The Randolph County Training School (RCTS) opened in 1919 and closed in 1970 in response to a federal court school desegregation order.
In 1965, RCTS principal Herman Shaw traveled to Washington, D.C. to urge action by the federal government (then the Department of Health, Education and Welfare) to desegregate public education in the county.
Mr. C. D. Camp was the principal of RCTS between 1926 and 1937. In January of 1935, Professor George Washington Carver, chairman of the Chemistry Department at Tuskegee University, spoke at Handley High School to a large crowd. At the time, public school education in the city and county was segregated based on race.
The Leader Newspaper covered the event, highlighting Dr. Carver's status as one of America's most noted and accomplished scientists. Of special note was the fact that a group of RCTS students was permitted to attend Dr. Carver's speech but had to sit in the gallery section of the auditorium.
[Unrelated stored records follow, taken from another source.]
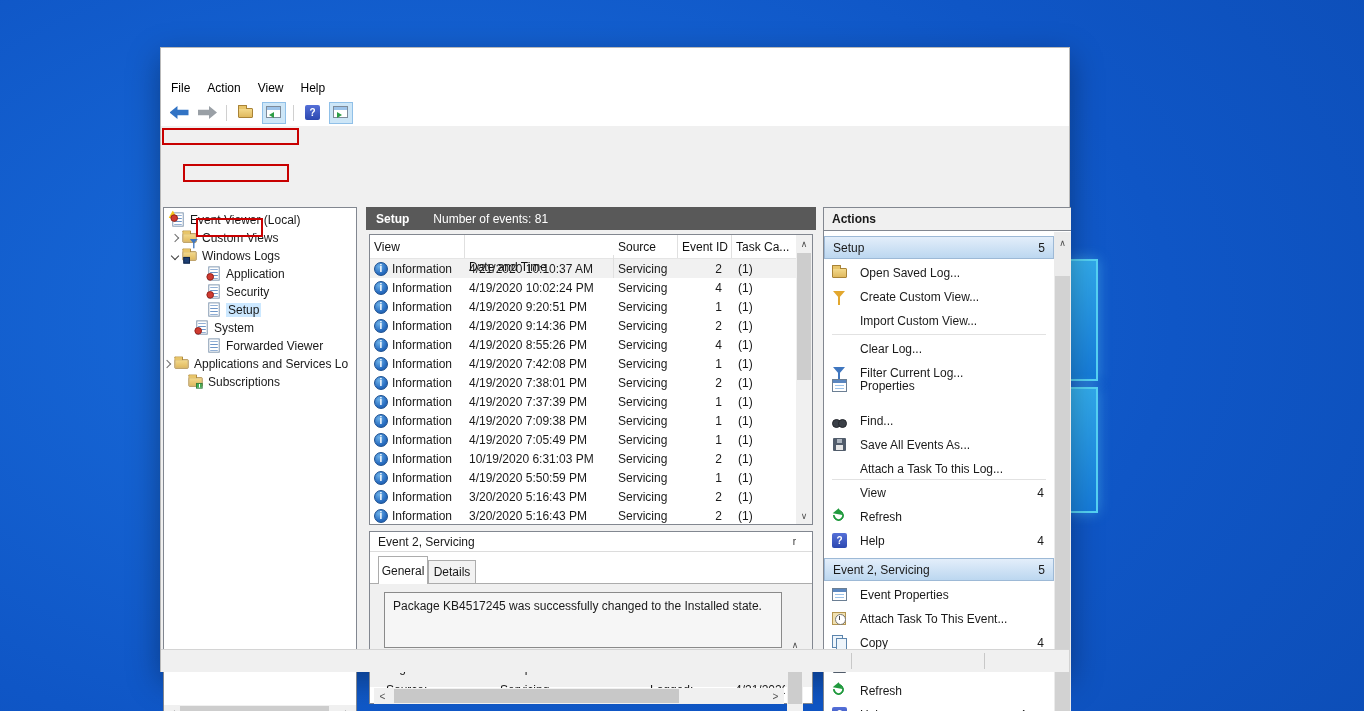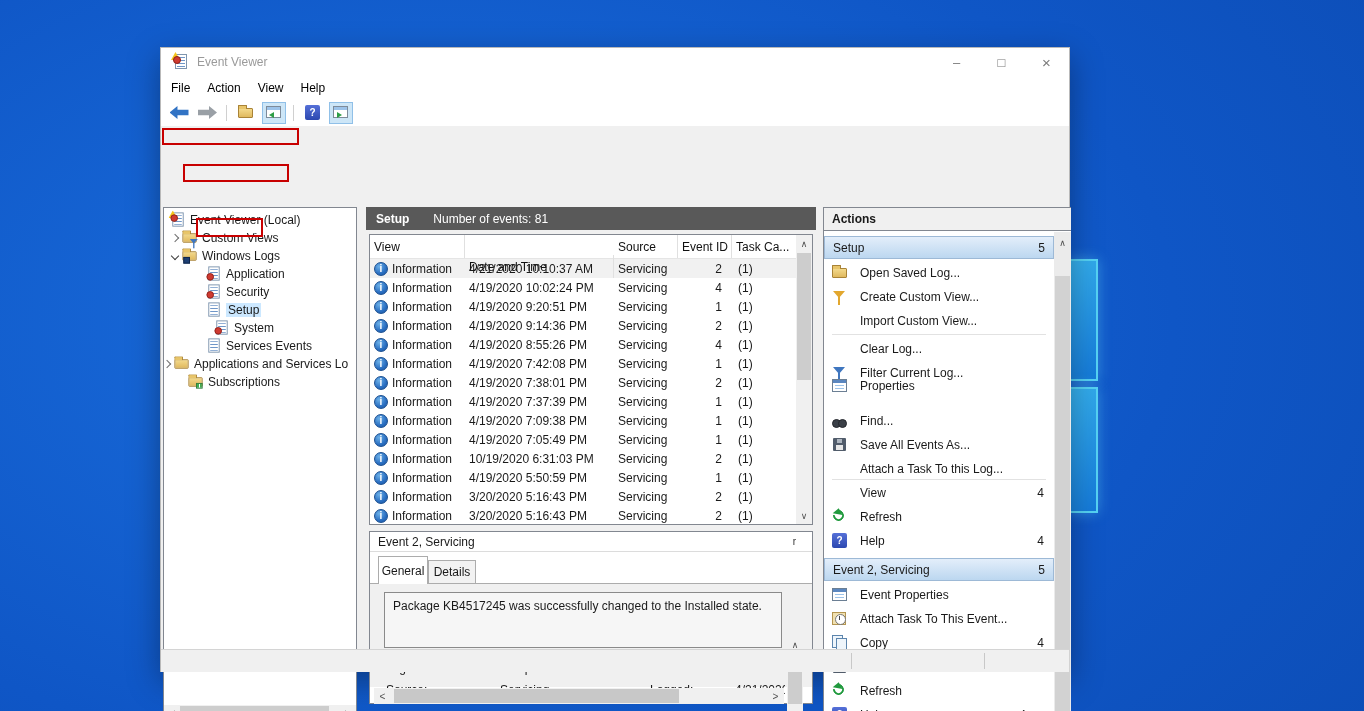--- a/index.html
+++ b/index.html
@@ -220,19 +220,6 @@
 
   <div class="window">
 
-    <div class="titlebar">
-      <span class="i16" style="margin-left:12px">
-        <span class="ic-page"></span>
-        <span class="warn-tri"></span>
-        <span class="dot-red" style="position:absolute;left:3px;top:9px"></span>
-      </span>
-      <span class="title">Event Viewer</span>
-      <div class="win-controls">
-        <span class="ctrl">–</span>
-        <span class="ctrl">□</span>
-        <span class="ctrl" style="font-size:15px">×</span>
-      </div>
-    </div>
 
     <div class="menubar">
       <span class="menu-item">File</span>

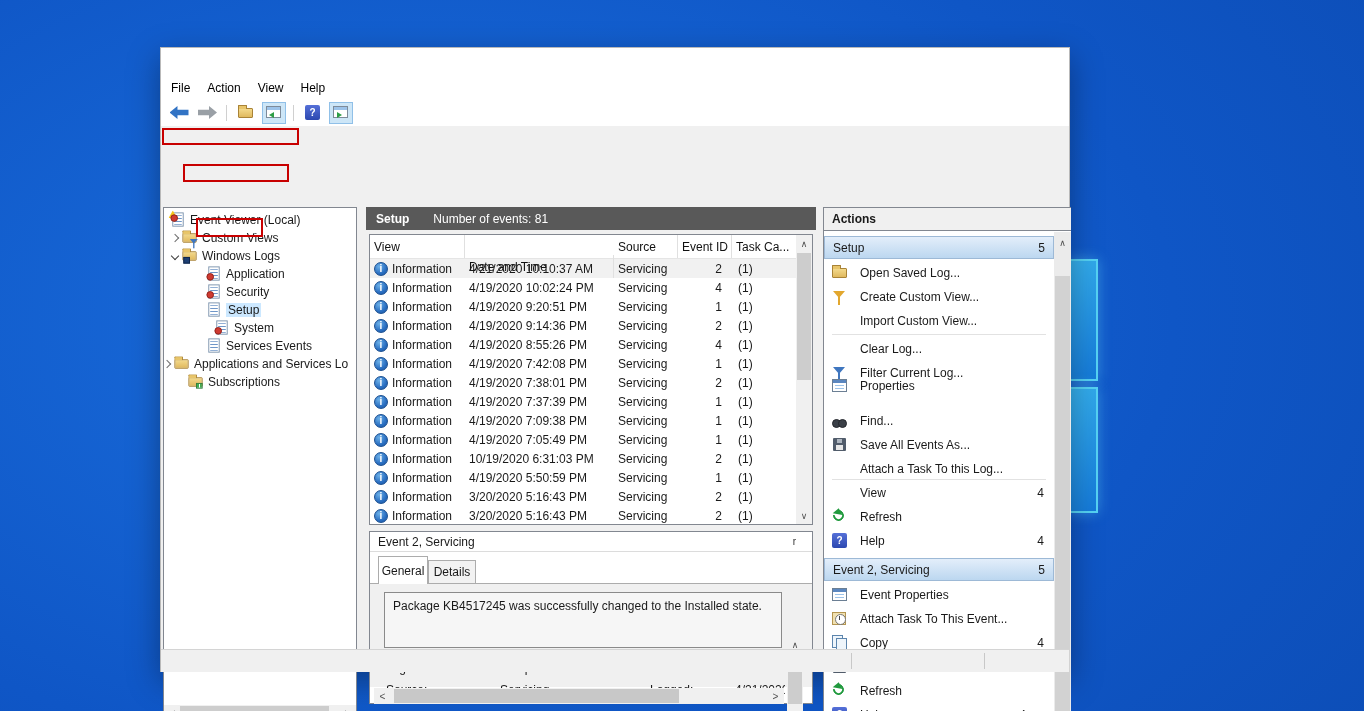--- a/index.html
+++ b/index.html
@@ -304,7 +304,7 @@
             </span>
           <span class="lbl-sel">Setup</span>
         </div>
-        <div class="tree-item" style="padding-left:50px">
+        <div class="tree-item" style="padding-left:30px">
           <span class="i16">
               <span class="ic-page dot-red"></span>
             </span>

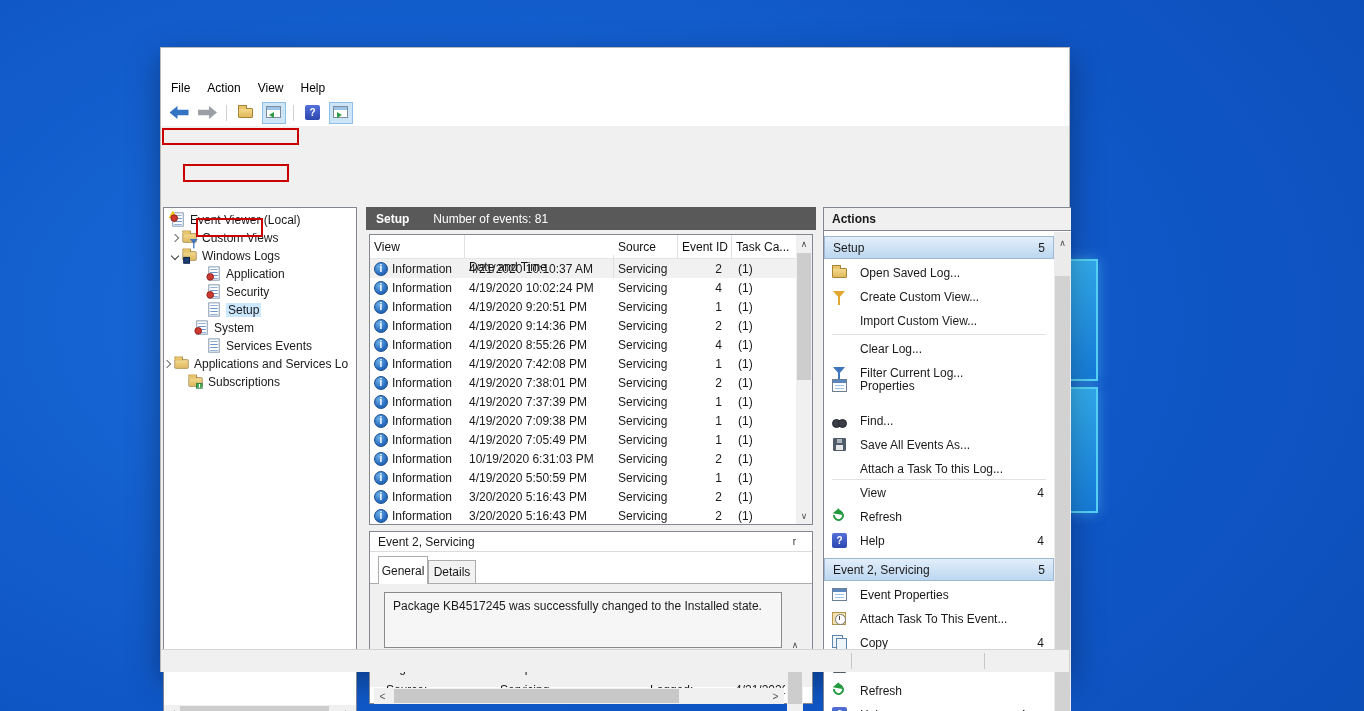--- a/index.html
+++ b/index.html
@@ -314,7 +314,7 @@
           <span class="i16">
               <span class="ic-page"></span>
             </span>
-          <span>Services Events</span>
+          <span>Forwarded Viewer</span>
         </div>
         <div class="tree-item" style="padding-left:0">
           <span class="exp col"></span>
Thirty-years would pass before students would be permitted to sit together in the auditorium unseparated by race and gallery and main floor designations.
The segregated seating arrangement in the auditorium separated the RCTS African American students from the essence of Dr. Carver's life of which they were a part. In the attached photo collage, I added Dr. Carver's picture to the article.
Behind These Silent Walls. History that should be taught.